§ **Work to complete**:
Print the records exactly and in full, please; the pictures stay out.

§ **Available data**:
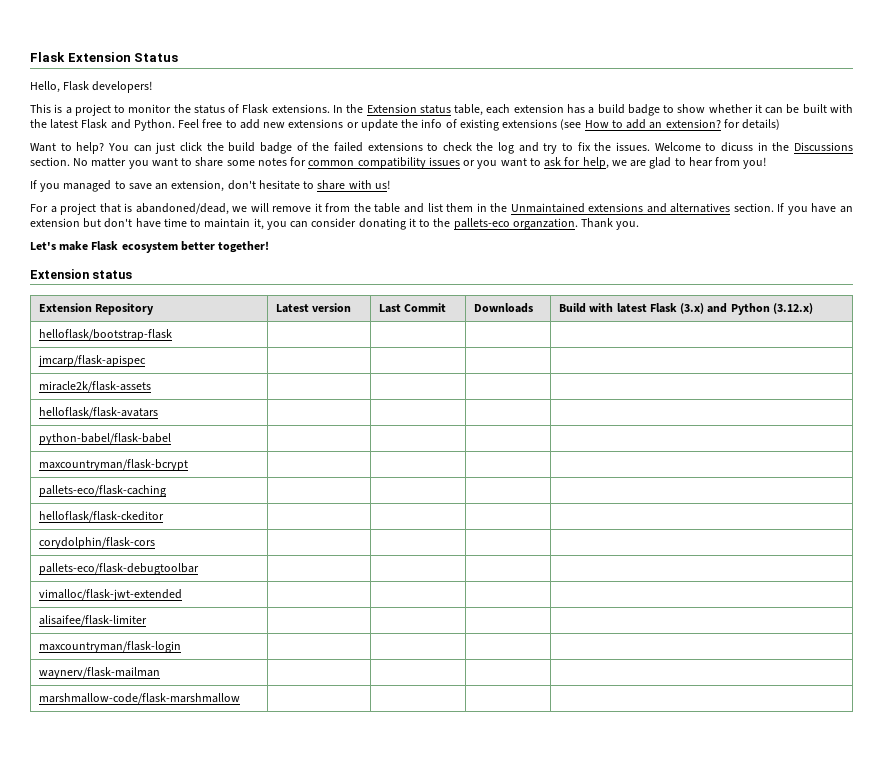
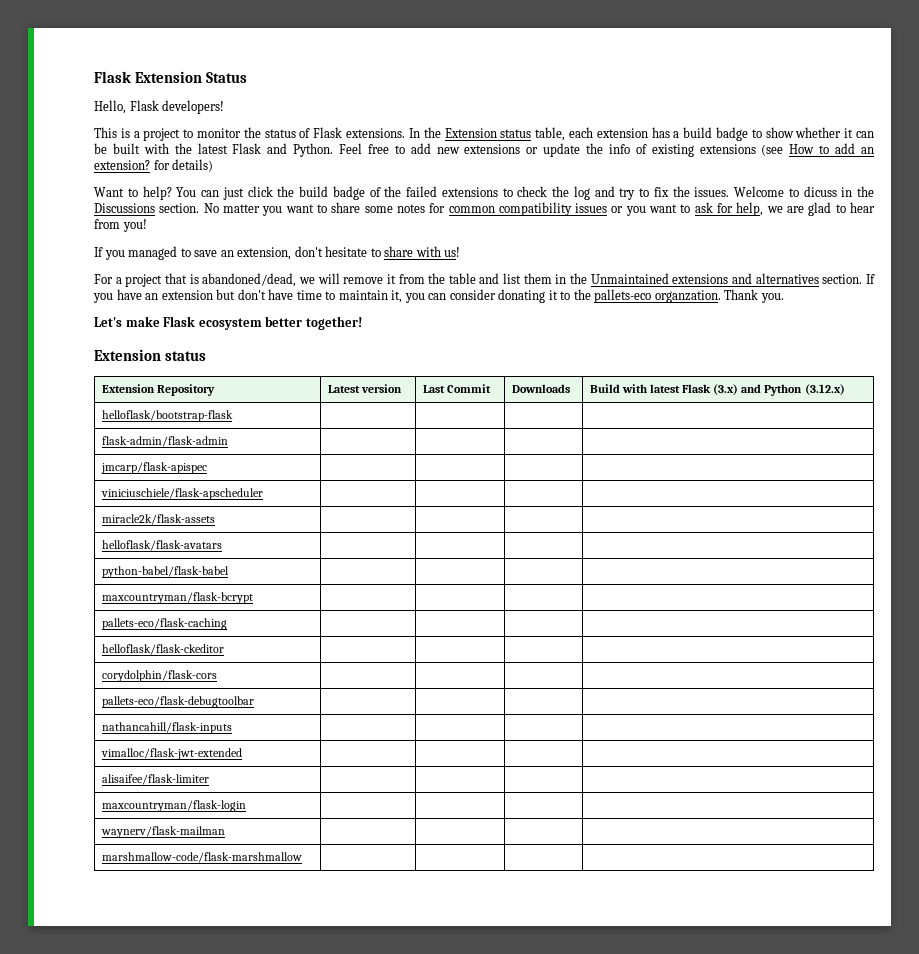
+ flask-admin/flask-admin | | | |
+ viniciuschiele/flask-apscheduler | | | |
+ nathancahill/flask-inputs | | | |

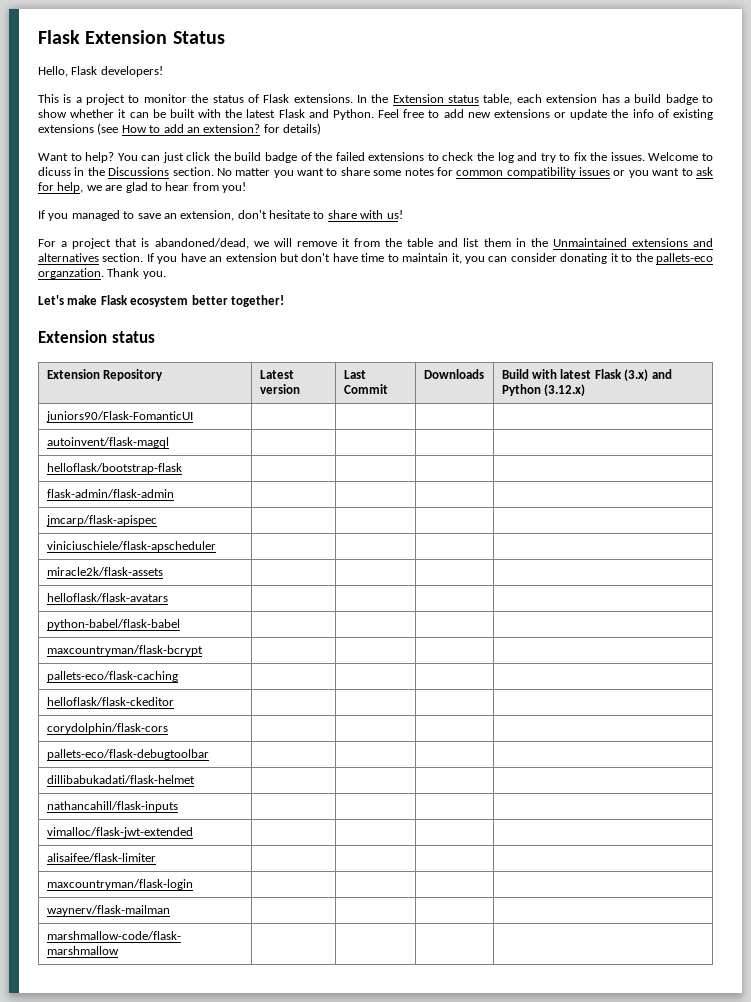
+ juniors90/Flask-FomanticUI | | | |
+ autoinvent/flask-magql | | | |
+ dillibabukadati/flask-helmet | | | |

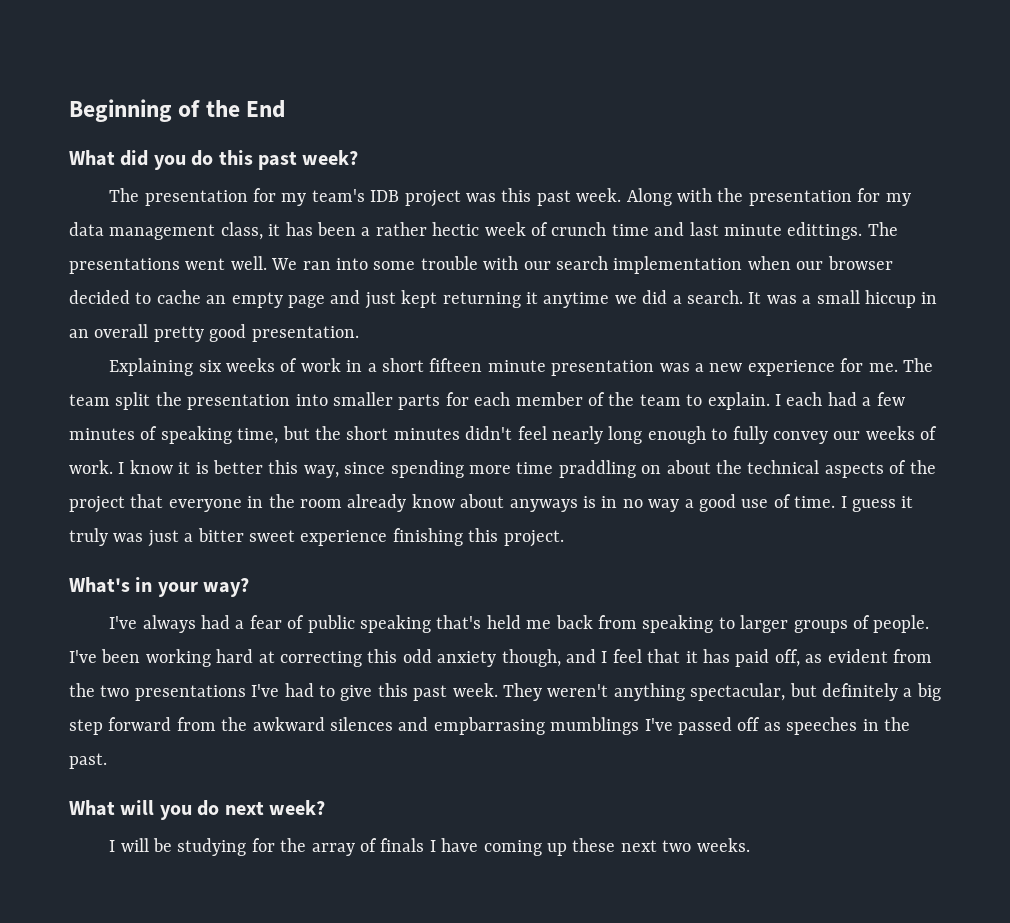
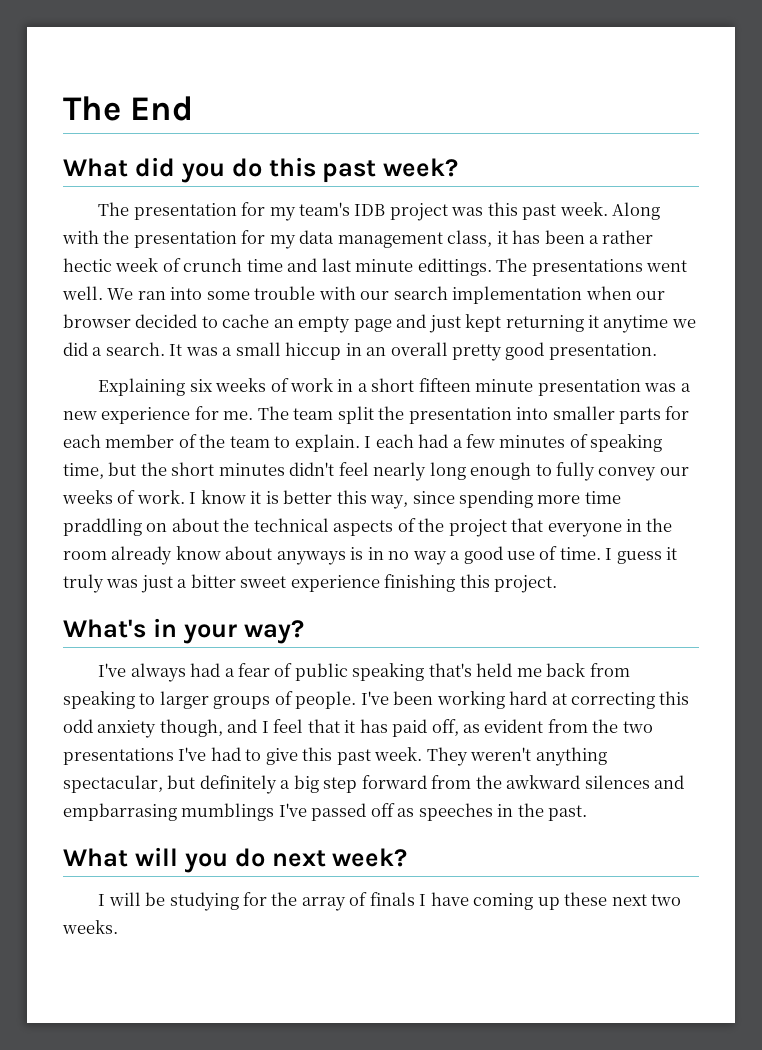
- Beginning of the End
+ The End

§ **Answer box**:
+ flask-admin/flask-admin | | | |
+ viniciuschiele/flask-apscheduler | | | |
+ nathancahill/flask-inputs | | | |

+ juniors90/Flask-FomanticUI | | | |
+ autoinvent/flask-magql | | | |
+ dillibabukadati/flask-helmet | | | |

- Beginning of the End
+ The End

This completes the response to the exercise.